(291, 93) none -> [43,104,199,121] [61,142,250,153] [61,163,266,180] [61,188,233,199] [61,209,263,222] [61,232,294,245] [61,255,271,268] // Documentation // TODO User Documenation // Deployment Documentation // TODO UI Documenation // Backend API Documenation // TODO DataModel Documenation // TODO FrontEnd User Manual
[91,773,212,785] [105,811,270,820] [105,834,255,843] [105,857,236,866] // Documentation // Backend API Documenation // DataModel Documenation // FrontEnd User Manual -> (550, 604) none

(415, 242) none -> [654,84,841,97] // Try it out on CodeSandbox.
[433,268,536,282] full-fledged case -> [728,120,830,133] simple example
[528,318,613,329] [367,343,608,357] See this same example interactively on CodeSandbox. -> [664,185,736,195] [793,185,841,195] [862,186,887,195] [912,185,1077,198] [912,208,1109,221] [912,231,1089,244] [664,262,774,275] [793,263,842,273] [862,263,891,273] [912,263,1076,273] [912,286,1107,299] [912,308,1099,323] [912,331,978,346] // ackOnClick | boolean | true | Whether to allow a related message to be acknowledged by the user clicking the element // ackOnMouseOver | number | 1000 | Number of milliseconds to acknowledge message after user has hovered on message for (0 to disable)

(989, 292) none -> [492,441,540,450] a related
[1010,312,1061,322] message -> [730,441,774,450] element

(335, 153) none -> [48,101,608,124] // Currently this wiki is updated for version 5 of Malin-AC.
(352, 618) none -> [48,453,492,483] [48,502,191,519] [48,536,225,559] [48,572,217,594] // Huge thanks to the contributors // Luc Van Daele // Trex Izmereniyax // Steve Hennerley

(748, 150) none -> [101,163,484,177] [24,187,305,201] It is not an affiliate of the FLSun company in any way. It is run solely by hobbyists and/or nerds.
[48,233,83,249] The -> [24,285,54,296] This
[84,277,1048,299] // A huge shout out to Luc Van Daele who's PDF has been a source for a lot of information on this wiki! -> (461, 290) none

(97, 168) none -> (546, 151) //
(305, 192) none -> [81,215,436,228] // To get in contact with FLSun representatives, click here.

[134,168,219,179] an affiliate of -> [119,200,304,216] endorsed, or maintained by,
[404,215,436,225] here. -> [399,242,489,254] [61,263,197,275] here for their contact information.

────────────────────

— Work to be completed —
Scan the material above for the string "contact" and return the lines that hold it.

— Result of this exercise —
(305, 192) none -> [81,215,436,228] // To get in contact with FLSun representatives, click here.
[404,215,436,225] here. -> [399,242,489,254] [61,263,197,275] here for their contact information.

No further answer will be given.